In Section 5 the electroweak mixing angle and fine
structure constant are computed, and the topological masses of the vector
bosons are presented there.

Furthermore, the mass of the Higgs
boson follows from $\lambda^{-1}=7$, the number of degrees of freedom of an
individual three-torus[2], and $m_{\rm H}=\surd (2v^2\lambda )$ with the Fermi
coupling constant $G=1.16632\times 10^{-5}$ GeV$^{-2}=v^{-2}/\surd 2$ (see
Section 5). This yields a value for the Higgs boson mass of\hfill\break
$m_{\rm H}=131.6$ GeV, consistent with current experimental limits.
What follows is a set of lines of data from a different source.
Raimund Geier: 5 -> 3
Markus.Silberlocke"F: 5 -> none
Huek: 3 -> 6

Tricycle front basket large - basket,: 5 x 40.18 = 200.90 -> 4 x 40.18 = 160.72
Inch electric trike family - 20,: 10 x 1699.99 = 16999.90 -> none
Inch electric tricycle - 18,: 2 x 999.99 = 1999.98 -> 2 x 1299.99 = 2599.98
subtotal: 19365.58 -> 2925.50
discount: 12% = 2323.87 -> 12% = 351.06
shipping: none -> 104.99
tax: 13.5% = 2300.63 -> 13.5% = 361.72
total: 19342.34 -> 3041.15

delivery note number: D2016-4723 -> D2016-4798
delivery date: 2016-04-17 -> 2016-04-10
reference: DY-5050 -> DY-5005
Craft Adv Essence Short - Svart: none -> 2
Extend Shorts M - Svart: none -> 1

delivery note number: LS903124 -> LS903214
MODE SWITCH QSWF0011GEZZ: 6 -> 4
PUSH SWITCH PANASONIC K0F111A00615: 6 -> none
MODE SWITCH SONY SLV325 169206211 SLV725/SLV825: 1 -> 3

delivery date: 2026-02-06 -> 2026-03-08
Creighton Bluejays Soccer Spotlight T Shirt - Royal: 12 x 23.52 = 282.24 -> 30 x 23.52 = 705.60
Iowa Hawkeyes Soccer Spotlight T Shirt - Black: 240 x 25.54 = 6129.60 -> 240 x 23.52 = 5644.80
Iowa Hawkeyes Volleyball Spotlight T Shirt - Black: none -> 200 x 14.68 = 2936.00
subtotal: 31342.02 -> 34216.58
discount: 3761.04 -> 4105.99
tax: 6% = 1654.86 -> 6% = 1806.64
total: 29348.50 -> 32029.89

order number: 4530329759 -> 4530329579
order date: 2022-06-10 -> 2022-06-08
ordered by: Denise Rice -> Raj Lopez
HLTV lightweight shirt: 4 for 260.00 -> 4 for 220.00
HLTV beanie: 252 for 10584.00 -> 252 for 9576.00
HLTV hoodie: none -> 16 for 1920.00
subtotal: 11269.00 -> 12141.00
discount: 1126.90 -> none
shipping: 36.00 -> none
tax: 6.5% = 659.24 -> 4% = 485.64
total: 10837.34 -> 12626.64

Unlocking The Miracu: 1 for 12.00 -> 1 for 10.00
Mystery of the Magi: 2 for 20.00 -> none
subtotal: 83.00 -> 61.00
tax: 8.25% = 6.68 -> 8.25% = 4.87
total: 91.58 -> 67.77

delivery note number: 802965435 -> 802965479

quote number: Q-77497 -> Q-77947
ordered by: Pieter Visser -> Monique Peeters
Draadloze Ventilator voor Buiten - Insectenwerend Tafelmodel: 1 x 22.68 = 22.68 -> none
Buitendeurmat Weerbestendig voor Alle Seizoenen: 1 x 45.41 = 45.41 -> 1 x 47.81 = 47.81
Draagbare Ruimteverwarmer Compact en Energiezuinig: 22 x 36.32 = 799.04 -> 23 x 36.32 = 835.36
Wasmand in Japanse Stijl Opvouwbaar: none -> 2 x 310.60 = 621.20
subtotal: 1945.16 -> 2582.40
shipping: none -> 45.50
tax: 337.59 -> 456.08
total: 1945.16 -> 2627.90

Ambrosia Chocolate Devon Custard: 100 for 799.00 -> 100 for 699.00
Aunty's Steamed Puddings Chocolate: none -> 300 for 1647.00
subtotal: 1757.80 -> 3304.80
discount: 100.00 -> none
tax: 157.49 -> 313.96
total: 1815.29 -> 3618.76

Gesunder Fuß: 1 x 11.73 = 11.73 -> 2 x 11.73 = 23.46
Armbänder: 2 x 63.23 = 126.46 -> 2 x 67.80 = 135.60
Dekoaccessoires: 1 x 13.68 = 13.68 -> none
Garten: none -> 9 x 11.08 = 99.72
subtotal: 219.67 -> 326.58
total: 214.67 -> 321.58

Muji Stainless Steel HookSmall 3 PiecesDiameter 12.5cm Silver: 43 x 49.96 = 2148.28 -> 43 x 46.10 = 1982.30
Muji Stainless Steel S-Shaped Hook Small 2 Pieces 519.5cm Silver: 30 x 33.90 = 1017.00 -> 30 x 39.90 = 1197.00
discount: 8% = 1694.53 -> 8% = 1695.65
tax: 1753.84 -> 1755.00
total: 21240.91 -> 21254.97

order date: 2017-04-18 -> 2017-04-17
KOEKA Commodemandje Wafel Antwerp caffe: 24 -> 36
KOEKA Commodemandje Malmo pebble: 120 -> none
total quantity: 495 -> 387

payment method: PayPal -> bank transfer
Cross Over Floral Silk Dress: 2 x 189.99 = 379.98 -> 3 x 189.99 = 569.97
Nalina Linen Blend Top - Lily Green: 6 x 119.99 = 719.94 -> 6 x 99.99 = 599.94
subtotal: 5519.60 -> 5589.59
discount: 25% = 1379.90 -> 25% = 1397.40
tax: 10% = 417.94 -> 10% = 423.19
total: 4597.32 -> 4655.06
Note that the probability distribution $q^\mu q_\mu$ for the rest masses of
elementary particles is the same for all particle species, but that collapse
proceeds independently for the ground and excited states because they are
associated with topologically distinct configurations on $Q$ and $L(T^3)$.
Given that our Galactic environment is the result of a primordial density peak,
it is to be expected that most of the expectation values computed above are
increased by a few times $7^{-3}$.

\section{Spatial Variations in Inertia}

\subsection{Non-Gaussianity}

The equation of motion (2) on $L(T^3)$ is solved by solutions to the linear
Klein-Gordon equations
$$\Box q_\lambda =-m^2q_\lambda,\eqno(4)$$
where the solution space is restricted by (3), and (4) can be rewritten as a
general Proca equation for $m^2\not= 0$ since the latter then yields
$\partial^\mu q_\mu$. The solutions to (4) are
taken here to be quadruple travelling wave forms for $m^2=0$
$$q_\lambda =f_\lambda (l_1x+l_2y+l_3z-t)+f_\lambda (l_1x+l_2y+l_3z+t),
\eqno(5)$$
where the direction cosines $l_i$ satisfy
$$l_1^2+l_2^2+l_3^2=1,\eqno(6a)$$
the functions $f_\lambda$ have the standard forms for this wave
equation limit, and the boundary conditions (3) further require that
$$l^iL_i=g^{ij}l_jL_i=0,\eqno(6b)$$
with $g^{ij}$ the three-metric which relates the topological boundary
conditions to the geometry of the Universe. The
coefficients $L_i$ determine the physical shape of the wave forms.
It is the superposition $S$ of this set of solutions over all possible $L_i$,
and the $l_i$ they allow, which determines the inertia of material particles
in the Universe. Note that the functional forms in normalized coordinates of
the $f_\lambda$ generally will be different, depending on the solutions to (1).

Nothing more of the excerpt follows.